Interprofessionelles Praxisteam mit den Patient:innen als Partner:innen
Wir bleiben also, wenn immer möglich, gelassen und führen unsere Hausarzt- und Kinderarztpraxen so weiter, dass wir die wachsenden Bedürfnisse der Bevölkerung immer besser erfüllen können: Wir delegieren administrative Aufgaben ohne Patientenkontakt zunehmend an unsere Praxisassistentinnen, dank funktionierenden elektronischen Patientendossiers und der Verstärkung unserer Praxisteams durch Praxiskoordinatorinnen, die uns bei der Betreuung chronisch kranker Patientinnen und Patienten unterstützen können.

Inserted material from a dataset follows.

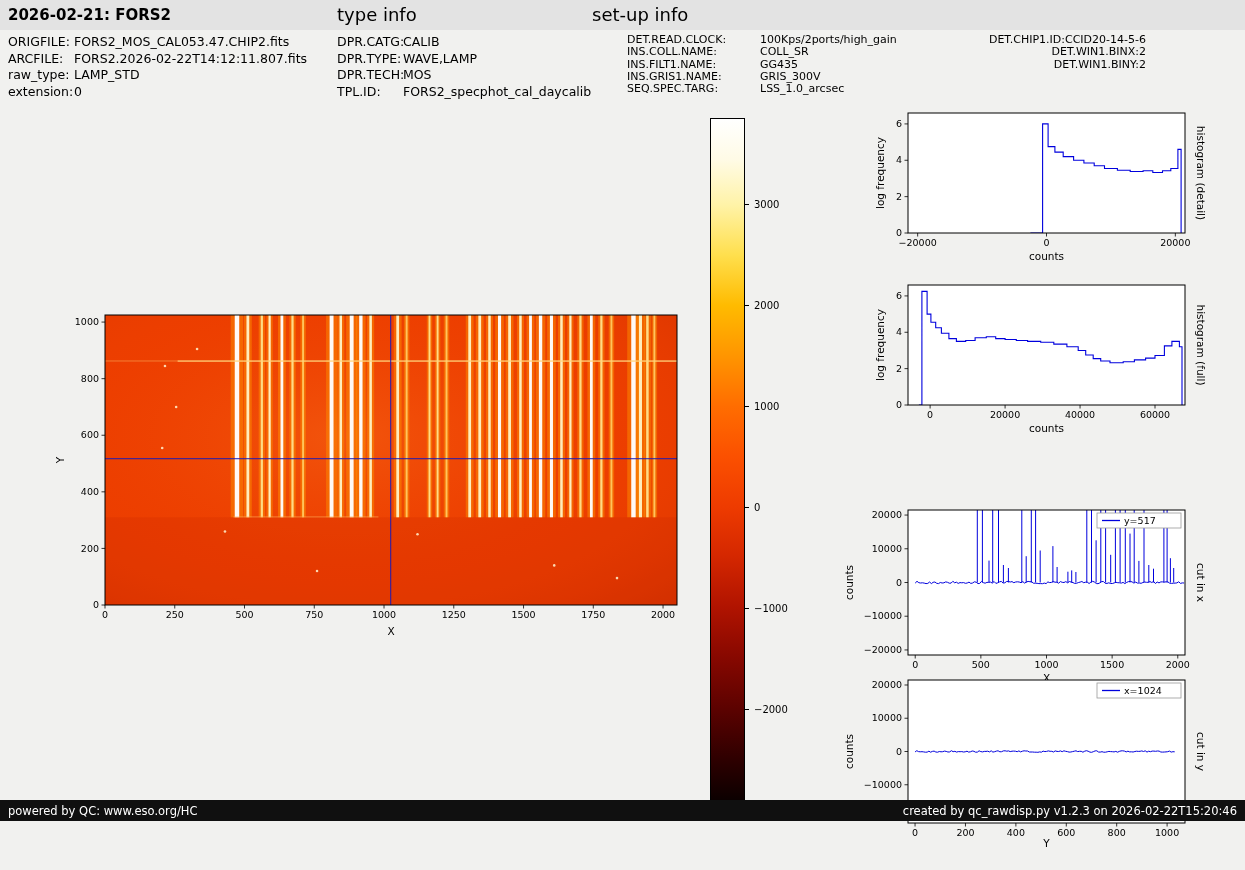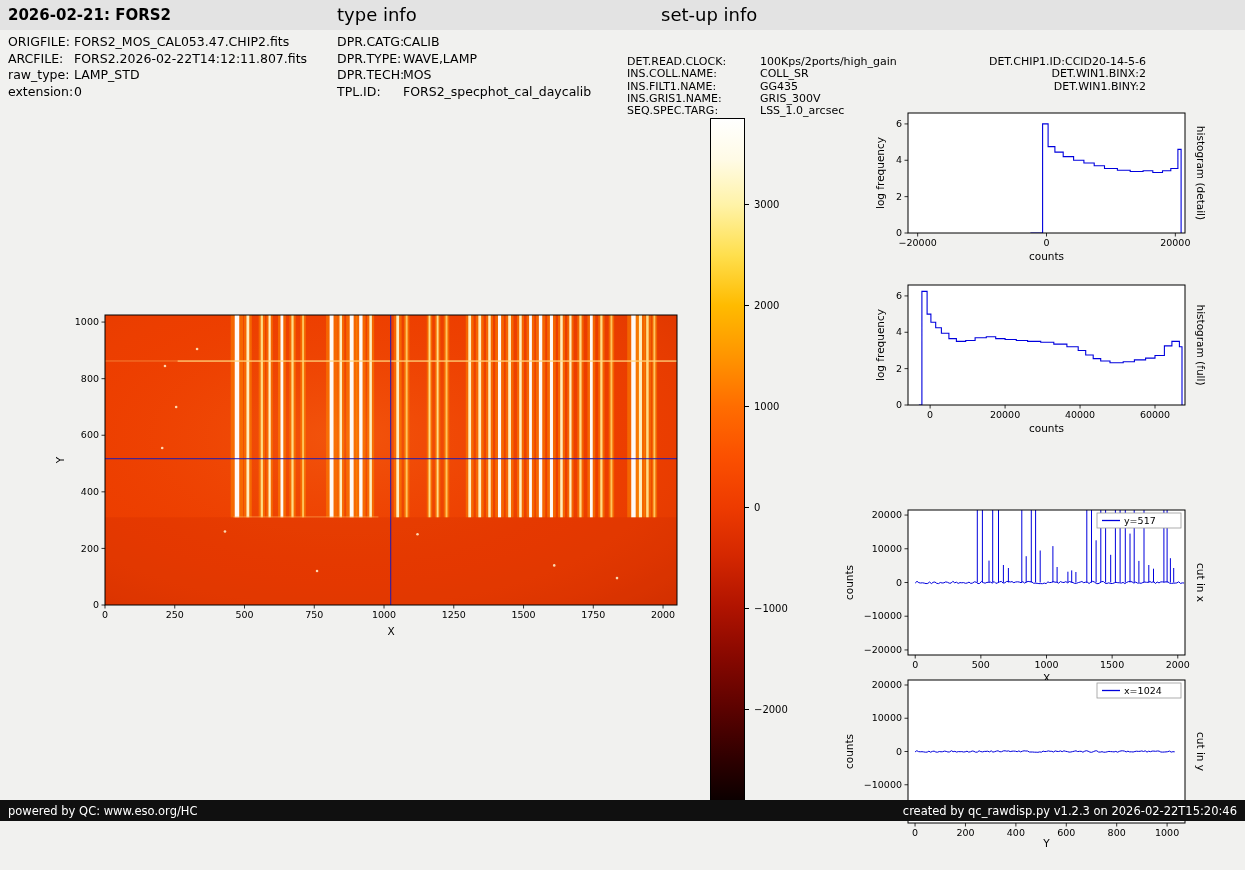"set-up info" #setup-head { left: 661px -> 592px }
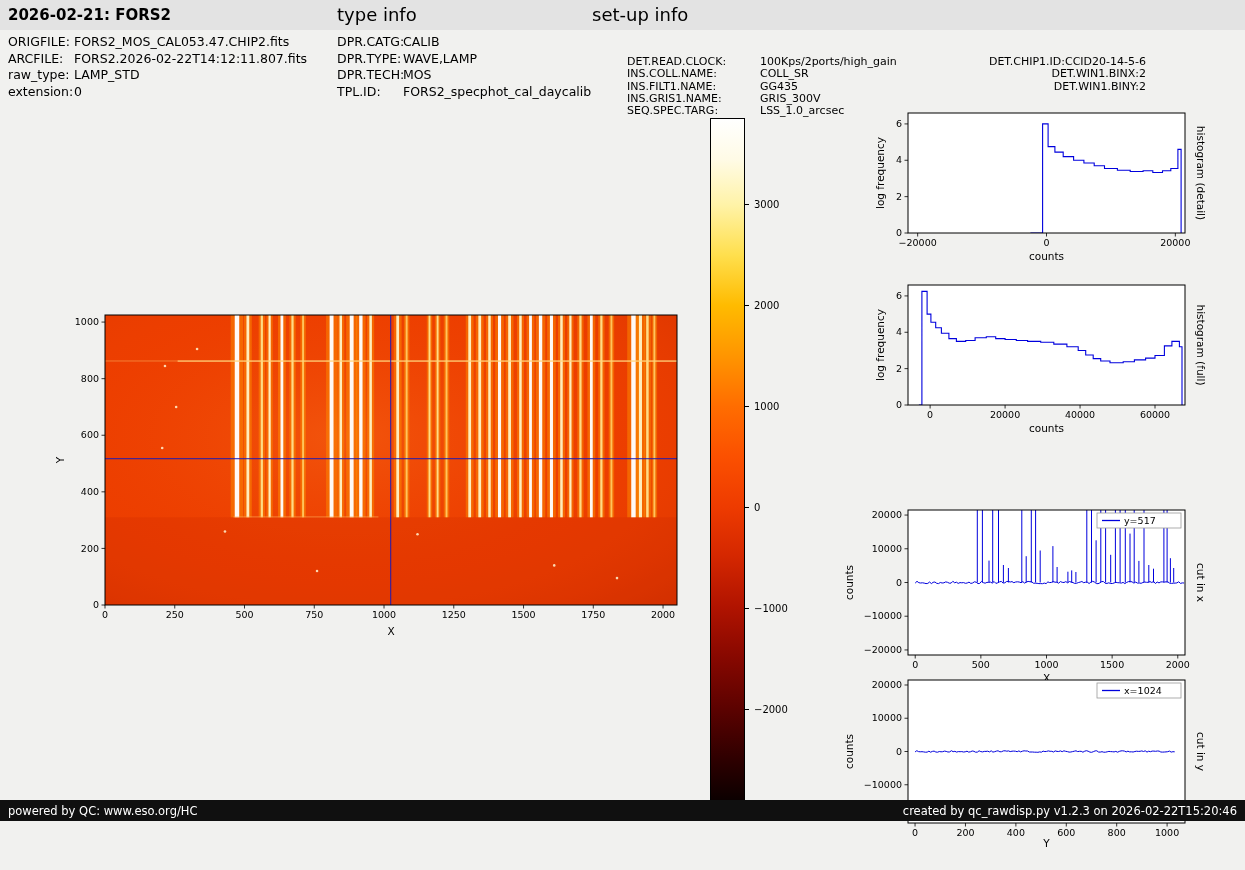"DET.READ.CLOCK: 100Kps/2ports/high_gain" .meta-sm { margin-top: 22px -> none }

Es gilt die Zusammenarbeit mit diplomierten Pflegefachpersonen, die auf die Versorgung im häuslichen Umfeld oder in Alters- und Pflegeheimen spezialisiert sind, zu stärken. In erweiterter Form sogar mit Kolleginnen, die einen akademischen Abschluss in klinischer Psychiatrie, Diabetologie, Geriatrie, Säuglingskunde usw. besitzen und von ihren jeweiligen Institutionen bezahlt werden. Denn die interprofessionelle Zusammenarbeit in der Praxis erstreckt sich auf zahlreiche Berufe des Gesundheits- und Sozialwesens, mit denen wir eng zusammenarbeiten, insbesondere die Berufe, die in der Plattform Interprofessionalität in der medizinischen Grundversorgung vertreten sind.
So werden die für die medizinische Grundversorgung zuständigen Hausarztpraxen, im Bestreben, eine Vielfalt an Therapien anzubieten, zu interprofessionellen Zentren. Damit verbunden ist die Hoffnung, dass auch die Behandlungsqualität zunimmt, wenn sich diese Zusammenarbeit auf einen formalisierten und strukturierten Ansatz für Patientinnen und Patienten mit einer chronischen Erkrankung stützt. Letztendlich sollen Patientinnen und Patienten selber die Kenntnisse und Fertigkeiten erwerben, die sie für den täglichen Umgang mit ihrer Erkrankung benötigen – mit der Unterstützung ihres Selbstmanagements.
Durch die Interprofessionelle Zusammenarbeit und mit dem Kompetenzzuwachs der behandelten Personen und ihrer Angehörigen im Umgang mit der Erkrankung lässt sich die Anzahl der Krisen, der Dekompensationen und sogar der Hospitalisierungen reduzieren, was letztlich zu einer Arbeitsentlastung in der medizinischen Grundversorgung führt und damit den Kostenanstieg bremst.
Halten wir uns vor Augen, dass die medizinische Grundversorgung über 90% der Gesundheitsprobleme für nur 8% der Kosten löst! Entsprechend erwarten wir von der Politik, dass sie diesem enormen Potenzial der Grundversorgung mehr Beachtung – und damit auch die gebührende Wertschätzung und finanzielle Unterstützung – schenkt.